» **The problem**: Write how many lines in the records below include the string "details". No other text should be given.

--- START ---

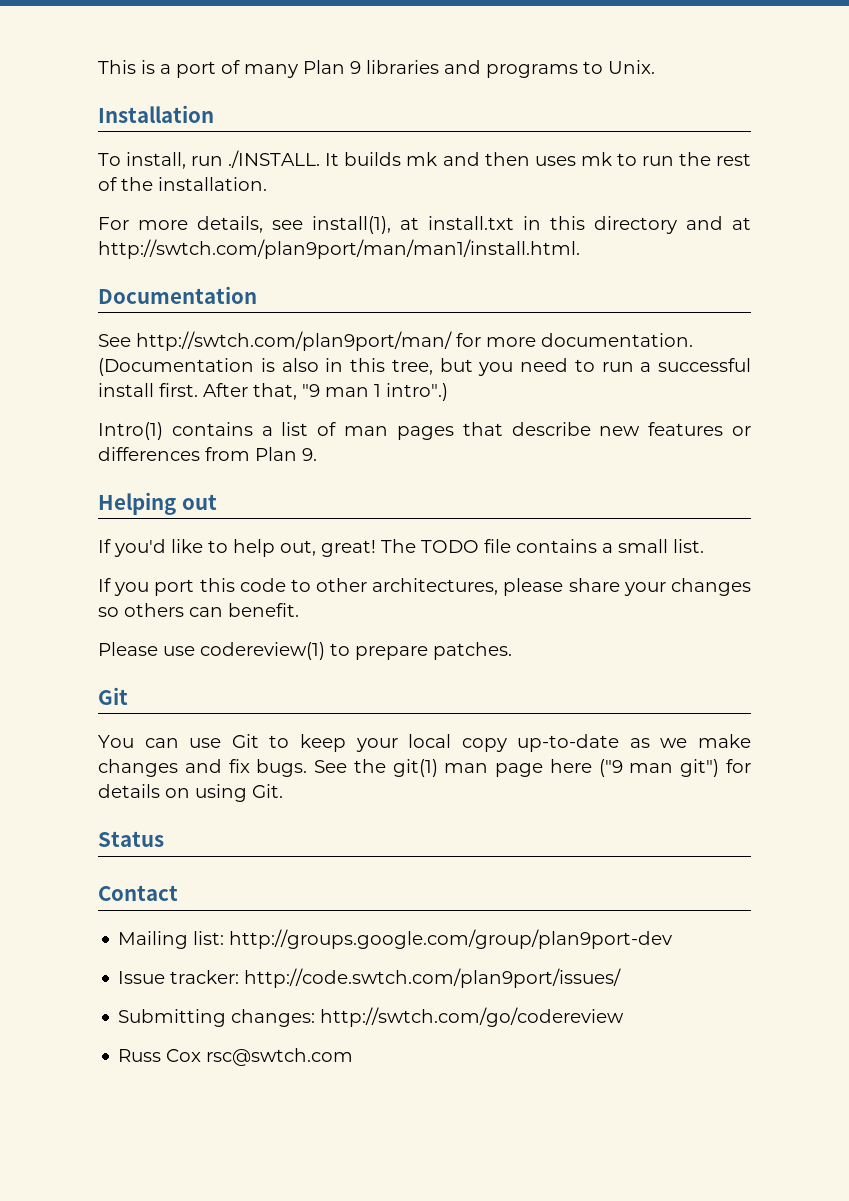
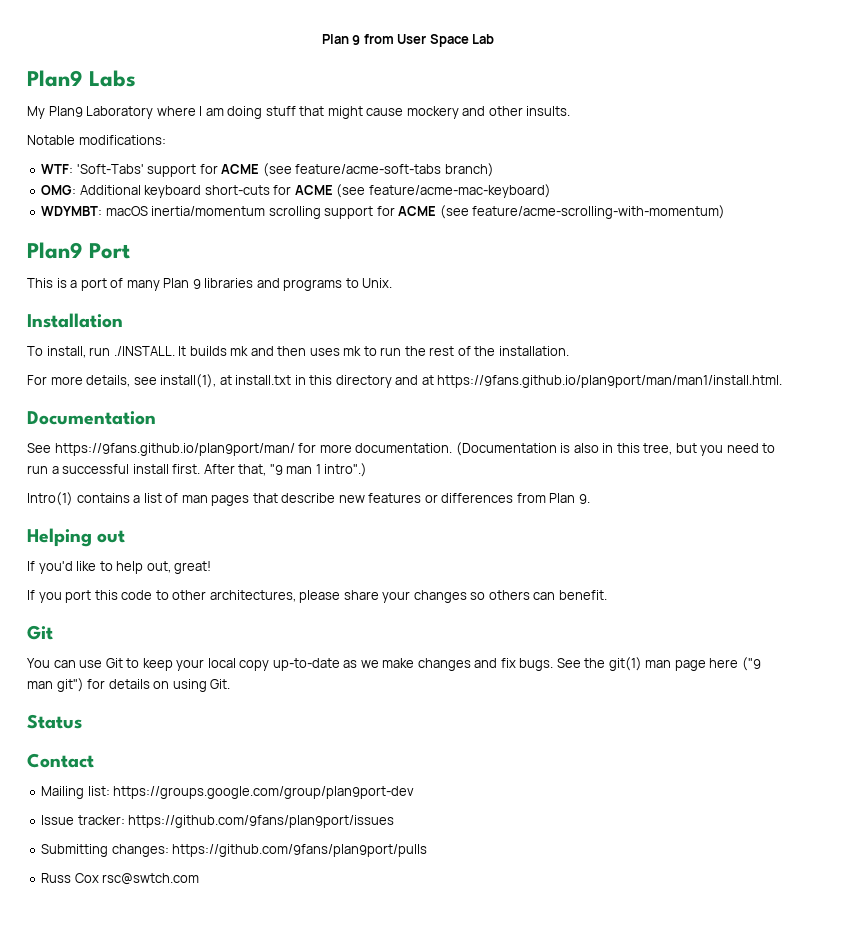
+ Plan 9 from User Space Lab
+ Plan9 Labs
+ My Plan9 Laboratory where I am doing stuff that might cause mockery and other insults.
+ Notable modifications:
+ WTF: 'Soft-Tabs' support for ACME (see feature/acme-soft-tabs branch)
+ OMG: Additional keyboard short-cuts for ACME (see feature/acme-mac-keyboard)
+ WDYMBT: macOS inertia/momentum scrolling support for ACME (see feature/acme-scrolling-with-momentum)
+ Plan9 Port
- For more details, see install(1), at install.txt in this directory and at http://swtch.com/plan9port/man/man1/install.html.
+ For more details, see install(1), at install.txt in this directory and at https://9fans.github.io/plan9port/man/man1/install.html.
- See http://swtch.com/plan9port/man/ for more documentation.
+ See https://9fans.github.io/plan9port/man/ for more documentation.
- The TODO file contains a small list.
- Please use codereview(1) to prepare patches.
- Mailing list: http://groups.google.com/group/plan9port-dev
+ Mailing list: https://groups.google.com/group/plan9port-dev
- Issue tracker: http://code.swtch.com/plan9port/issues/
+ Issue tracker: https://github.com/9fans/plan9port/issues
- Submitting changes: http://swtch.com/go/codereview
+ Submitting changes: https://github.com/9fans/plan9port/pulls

--- END ---
--- START ---

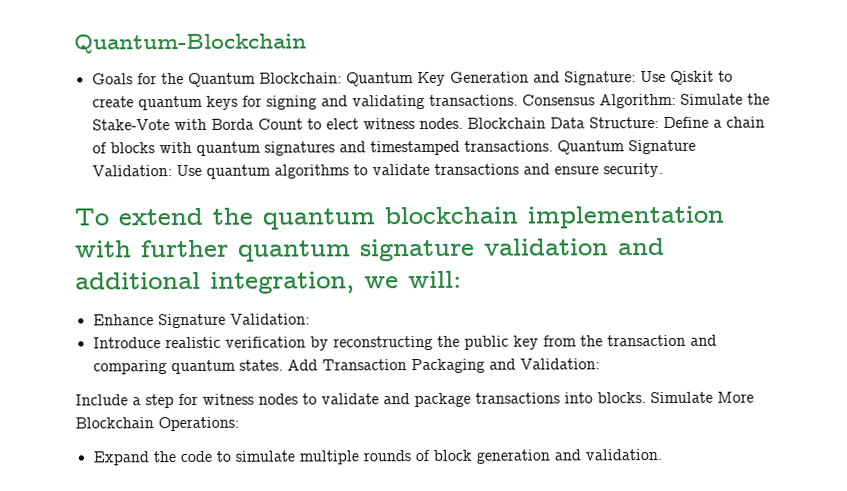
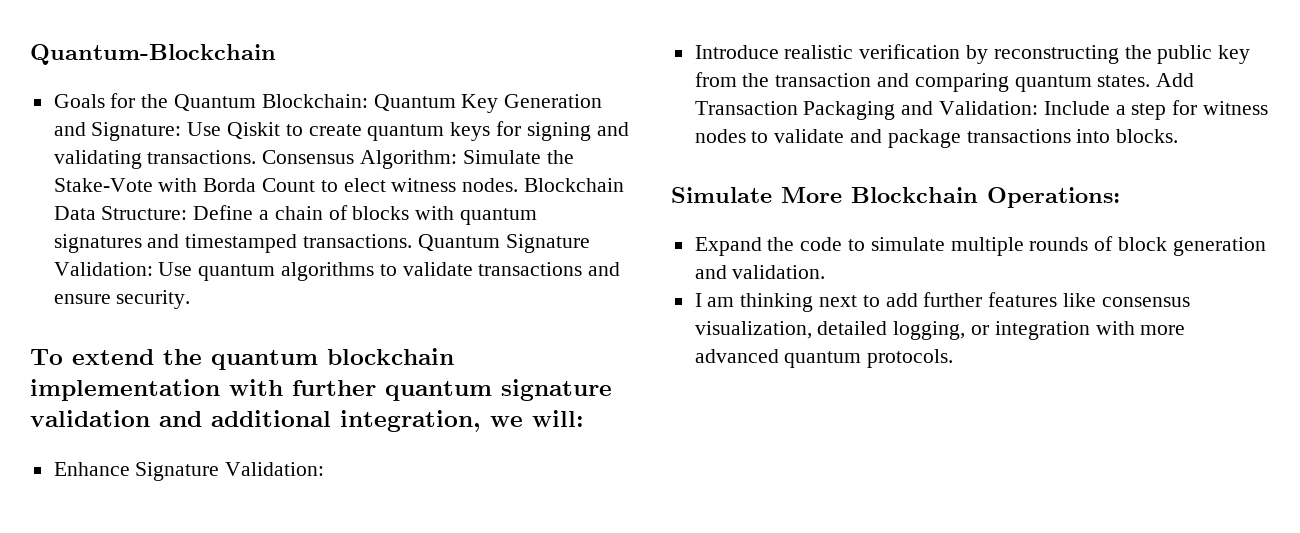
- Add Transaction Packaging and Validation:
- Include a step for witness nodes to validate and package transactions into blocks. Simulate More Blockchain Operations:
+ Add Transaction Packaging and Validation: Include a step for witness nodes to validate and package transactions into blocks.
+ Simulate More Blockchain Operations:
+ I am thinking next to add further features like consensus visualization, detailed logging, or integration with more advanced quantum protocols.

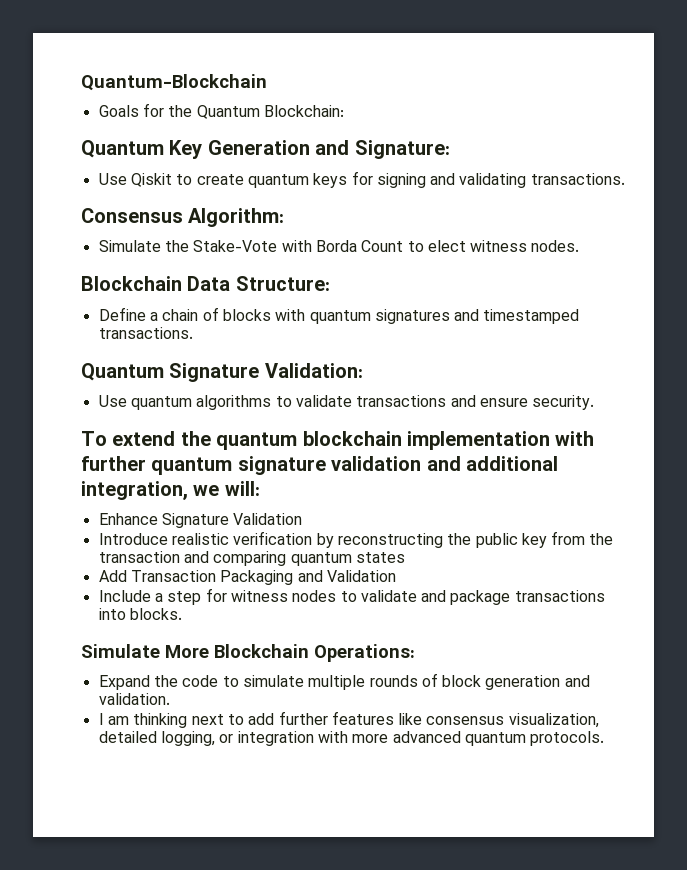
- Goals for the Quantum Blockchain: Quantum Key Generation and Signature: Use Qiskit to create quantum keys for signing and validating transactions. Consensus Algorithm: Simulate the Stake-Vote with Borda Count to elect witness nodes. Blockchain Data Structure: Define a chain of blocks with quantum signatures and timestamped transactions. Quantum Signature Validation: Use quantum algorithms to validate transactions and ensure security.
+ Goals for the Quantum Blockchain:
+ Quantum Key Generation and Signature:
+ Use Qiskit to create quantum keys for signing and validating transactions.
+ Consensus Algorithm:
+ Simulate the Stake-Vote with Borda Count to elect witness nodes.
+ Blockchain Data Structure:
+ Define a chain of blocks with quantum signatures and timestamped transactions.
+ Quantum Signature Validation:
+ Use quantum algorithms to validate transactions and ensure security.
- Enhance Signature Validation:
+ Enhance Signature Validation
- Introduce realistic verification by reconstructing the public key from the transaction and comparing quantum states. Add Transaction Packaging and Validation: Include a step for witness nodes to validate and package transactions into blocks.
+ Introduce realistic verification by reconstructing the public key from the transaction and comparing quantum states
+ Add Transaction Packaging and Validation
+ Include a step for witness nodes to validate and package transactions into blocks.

--- END ---

» **Response**: 2